‘Truth and responsibility’

By Joseph Farah

When John Kerry has been asked to define his own campaign for the presidency, he chose to emphasize two points – his Vietnam service record and his commitment to truth.

Thus, Kerry has no one to blame but himself that the truth of his Vietnam service record has become an issue – perhaps the central issue – in this campaign.

America watched Kerry’s acceptance speech at the Democratic convention. He didn’t reference his years in the U.S. Senate. He didn’t talk about his voting record. He focused instead on his own character as demonstrated during his brief, 16-week tour of Vietnam more than 35 years earlier.

“John Kerry, reporting for duty,” he began after the nation watched a video documentary portraying him as a heroic young lieutenant in Vietnam.

Even before that, back on May 13, Kerry was asked in a TV interview by Alan Colmes of Fox News Channel’s “Hannity and Colmes” to define his campaign and his future presidency:

COLMES: When Bill Clinton was running, we heard, “It’s the economy, stupid.” When George Bush was running, it was “I’m going to bring honor and dignity back to the White House.” How do you define in such a nugget a John Kerry presidency?

KERRY: I’m going to bring truth and responsibility back to the White House, and I’m going to bring influence and respect in the world back to America.

Truth and responsibility – how does Kerry measure up?

  • Kerry told us he wanted to go to Vietnam. But he first sought a deferment from military service. Failing to get it, he enlisted in the U.S. Naval Reserves and served for a year on the USS Gridley, never getting near Vietnam. He then volunteered for the swiftboat duty, which, at the time, were performing offshore patrols and not involved in combat. In “Unfit for Command,” Kerry’s comrades say he was constantly complaining during his 16 weeks in Vietnam about being sent on combat missions.

  • Kerry’s first Purple Heart, which made him eligible for leaving Vietnam after only 16 weeks, was not earned. The senior officer on the boat that day, now an admiral, says there was no hostile fire. The slight wound he received was probably self-inflicted, the result of a tiny piece of shrapnel from his own M-79 grenade misfired in a training mission. Nine days later, Kerry wrote in his journal: “We hadn’t been shot at yet.” The wound was a treated with a Band-Aid and the supervising doctor and his superior officer both denied Kerry’s request for a Purple Heart.
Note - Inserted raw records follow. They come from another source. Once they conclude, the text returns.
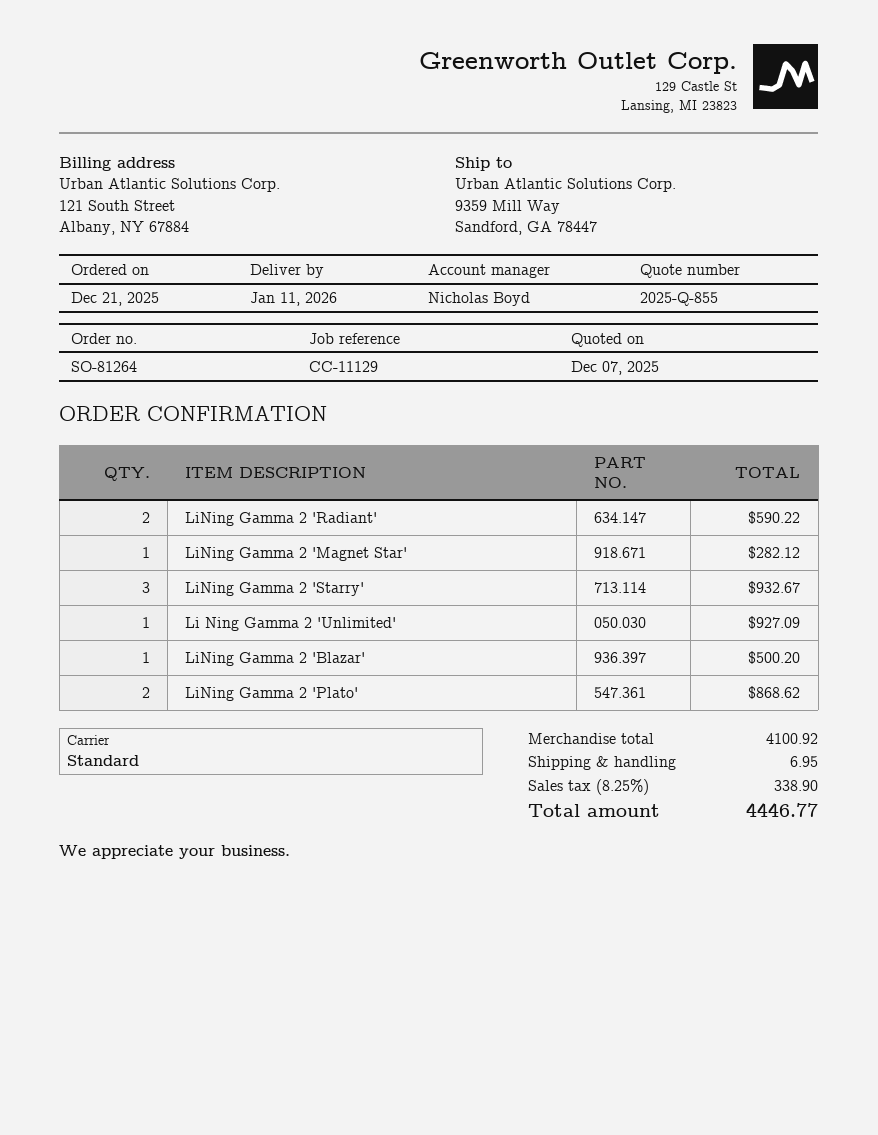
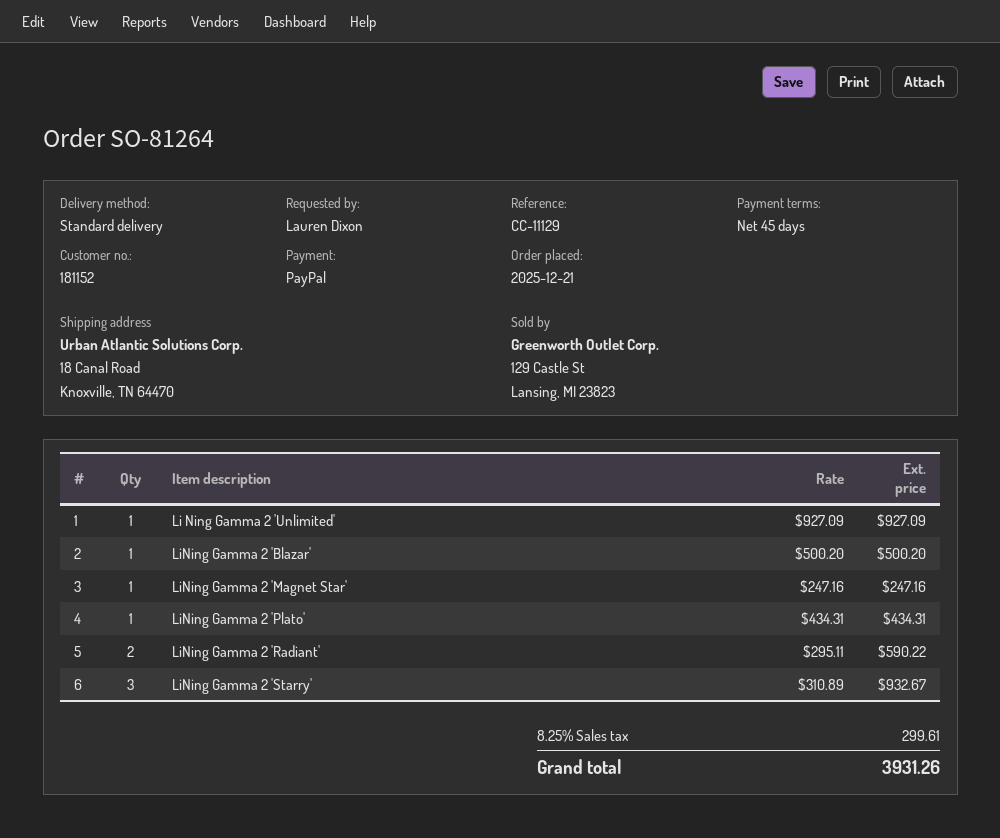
ship to: 9359 Mill Way, Sandford, GA 78447 -> 18 Canal Road, Knoxville, TN 64470
LiNing Gamma 2 'Magnet Star': 1 for 282.12 -> 1 for 247.16
LiNing Gamma 2 'Plato': 2 for 868.62 -> 1 for 434.31
shipping: 6.95 -> none
tax: 8.25% = 338.90 -> 8.25% = 299.61
total: 4446.77 -> 3931.26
  • Kerry’s account of his second Purple Heart has been challenged. His campaign website claimed the incident took place when Kerry was commander of the swiftboat. The campaign was forced to pull 20 pages of documents from the site when the man who actually served as commander of the boat at that time, Tedd Peck, set the record straight.

  • Kerry’s Silver Star, the highest honor he received in Vietnam, is now the subject of a U.S. Navy investigation. A Kerry supporter, who commanded another boat involved in the incident, has confirmed that crew members of other boats first and primarily mopped up the encounter with Viet Cong. All agree that Kerry went ashore and killed a fleeing, wounded, armed Viet Cong. However, Kerry’s actions do not rise to the standards of the Silver Star. The other sailors and officers on the three boats involved did not receive the Silver Star. There are many unanswered questions about this award: Why does Kerry’s website display documents showing a “V” on the Silver Star, which is not normal practice? Why do three citations for the Silver Star contain varying accounts of its merits? Why do the three Silver Star citations contain differing accounts?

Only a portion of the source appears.